Bringing my Nursing Pearls to my Doctoring


From my experience as a nurse, I always remember the importance of engaging the whole team. Each team member provides unique insights that can optimize the care of the patient. 

“Hi Dr. Lyons, this is Nina. I’m calling about Janet Reynolds in Room 667. Her nausea is poorly controlled and I’m wondering if we can add ondansetron to her regimen?” 


“Sure, that sounds fine, but I’m confused. Why are you calling me about this?” 


“Sorry, I should have been clear. I’m working as a nurse today,” I replied. 


Picking up occasional shifts as a floor nurse during medical school threw off the house staff, but the benefits for me far outweighed the conversation with an occasional confused intern.


Like many in healthcare, I entered nursing to help others.
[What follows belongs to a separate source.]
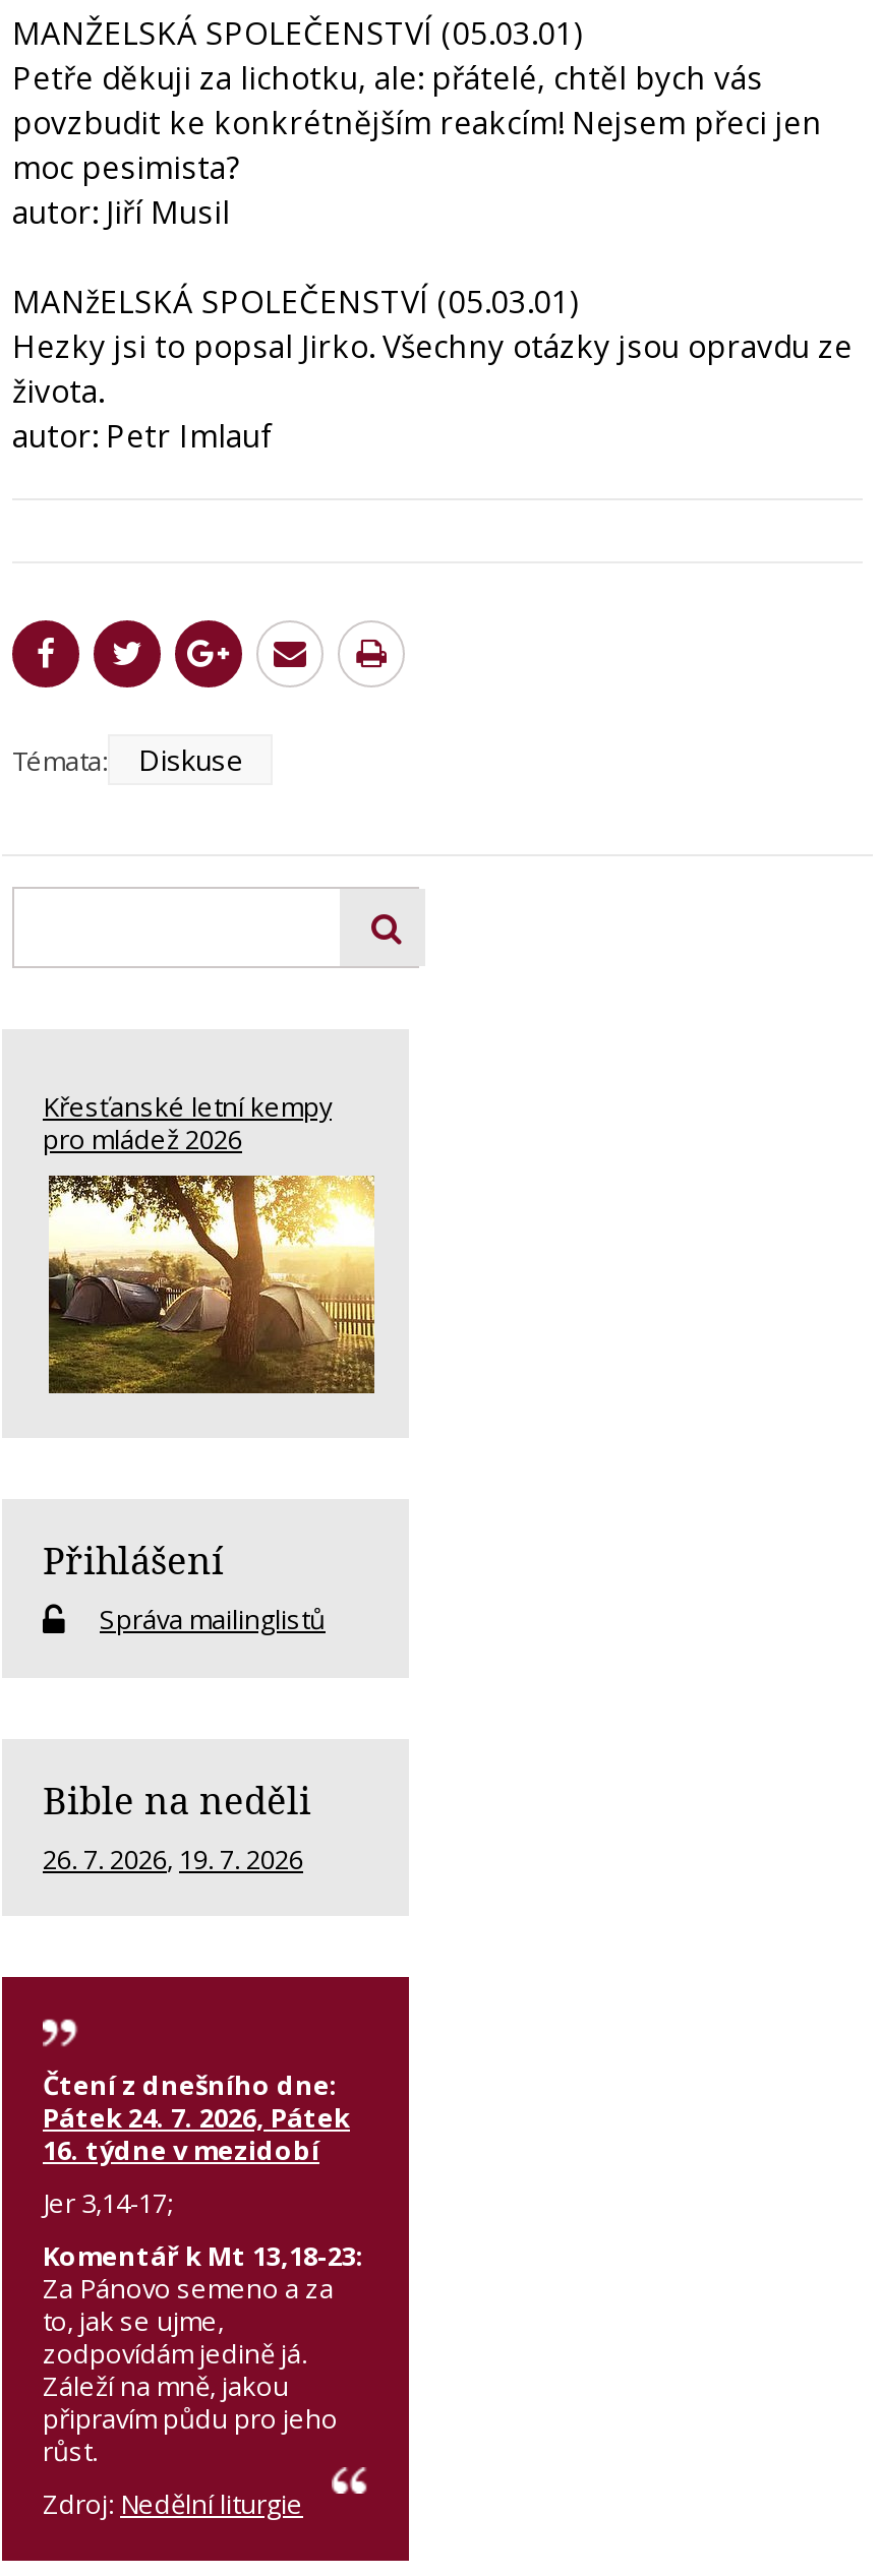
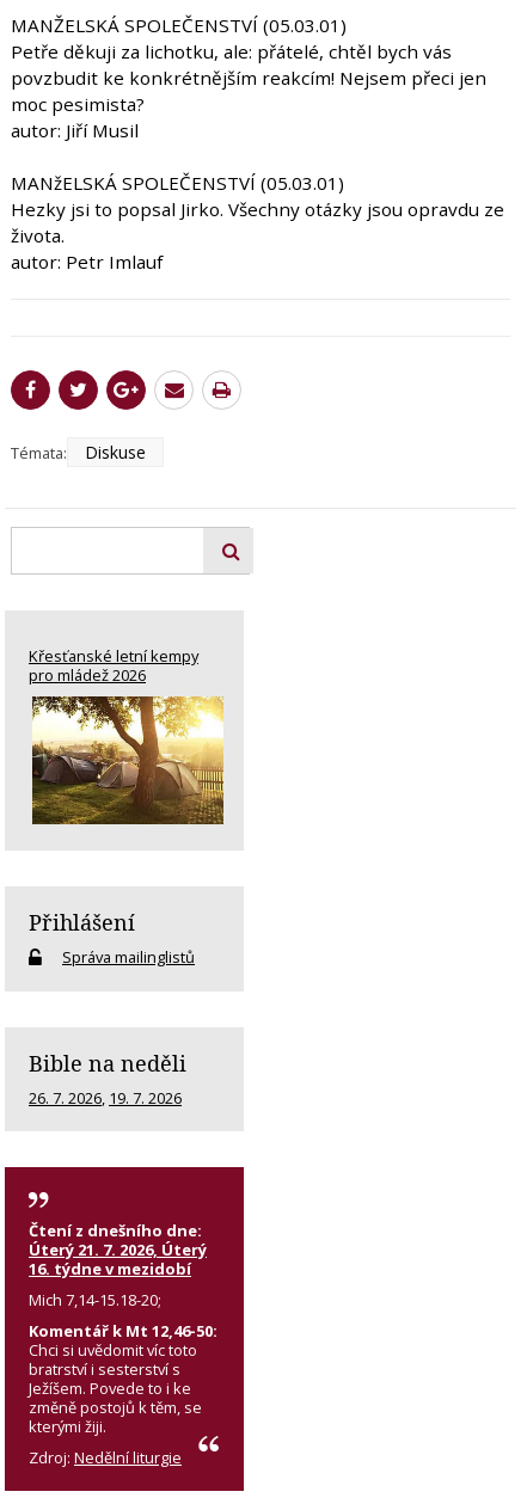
[43,2099,350,2136] Pátek 24. 7. 2026, Pátek -> [29,1239,207,1261] Úterý 21. 7. 2026, Úterý
[43,2185,364,2470] Jer 3,14-17; | Komentář k Mt 13,18-23: | Za Pánovo semeno a za | to, jak se ujme, | zodpovídám jedině já. | Záleží na mně, jakou | připravím půdu pro jeho | růst. -> [29,1289,217,1437] Mich 7,14-15.18-20; | Komentář k Mt 12,46-50: | Chci si uvědomit víc toto | bratrství i sesterství s | Ježíšem. Povede to i ke | změně postojů k těm, se | kterými žiji.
Indeed, “caring for the whole person,” defines what a nurse is and distinguished the profession from medicine, which I falsely believed was solely disease-focused. 


Through my work as a leukemia research nurse, I grew fascinated by the underpinnings of the pathology afflicting my patients, and ultimately decided that I wanted a deeper understanding of their disease biology. My reluctance in pursuing medicine mostly stemmed from concerns as to whether I could still keep my patient-centric approach.  

From my experience as a nurse, I always remember the importance of engaging the whole team. Each team member provides unique insight. The nurses often spend more one-on-one time with their patients and with that comes the opportunity to understand the patient’s needs and concerns at a different level. Involving the entire team is critical. We all share the same mission: to give excellent care to our patients. 


While I sometime miss the depth of relationships with patients that I had as a nurse, I recognize the importance of making the time with my patients count. The computer screen looming between me and the patient, coupled with my pager invariably beeping, are constant distractions, but I try to actively listen and be present as best I can. And when, for example, I feel dismayed that my patient seems overwhelmed and hasn’t grasped the side-effects of a chemotherapy drug after my explanation, I remember that I can reach out to the nurses, and they’ll be there to help.     






This piece expresses the views solely of the author. It does not necessarily represent the views of any organization, including Johns Hopkins Medicine.